Saved data entries
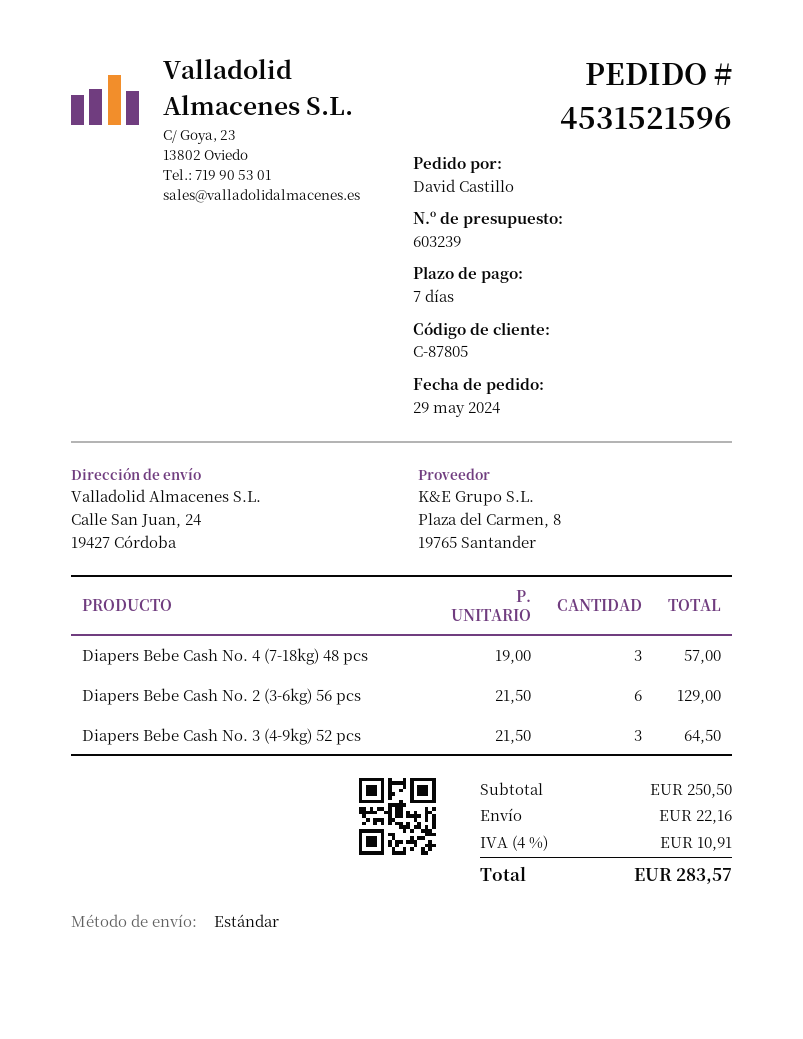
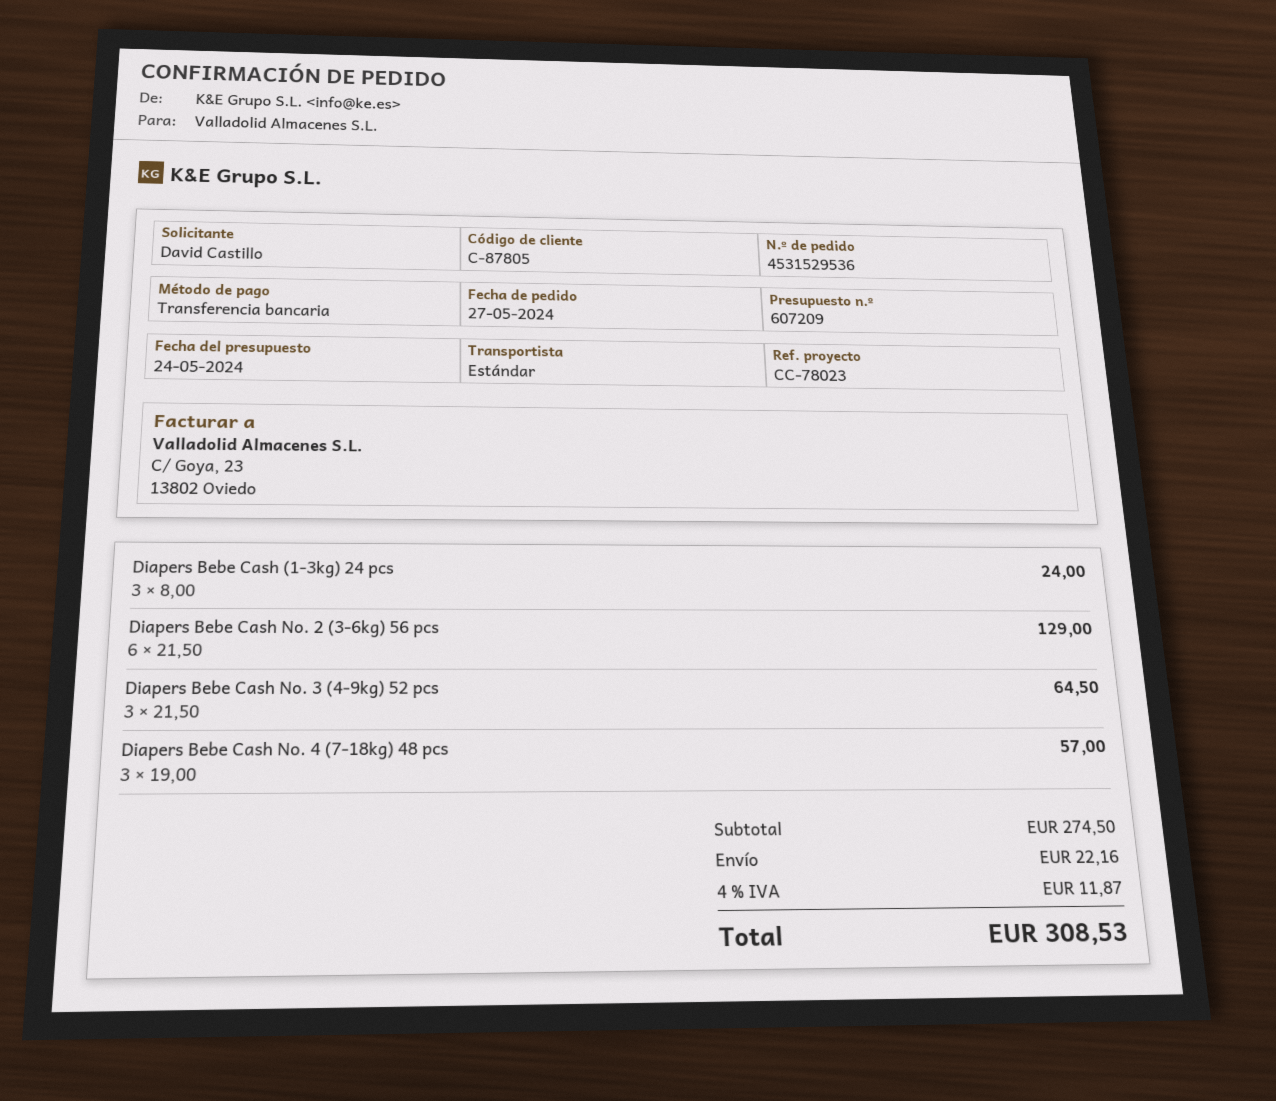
quote number: 603239 -> 607209
order number: 4531521596 -> 4531529536
order date: 2024-05-29 -> 2024-05-27
Diapers Bebe Cash (1-3kg) 24 pcs: none -> 3 x 8.00 = 24.00
subtotal: 250.50 -> 274.50
tax: 4% = 10.91 -> 4% = 11.87
total: 283.57 -> 308.53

GOAL OF THE EXERCISE
Extract every line containing the string "order" from the data above.

RESULT
order number: 4531521596 -> 4531529536
order date: 2024-05-29 -> 2024-05-27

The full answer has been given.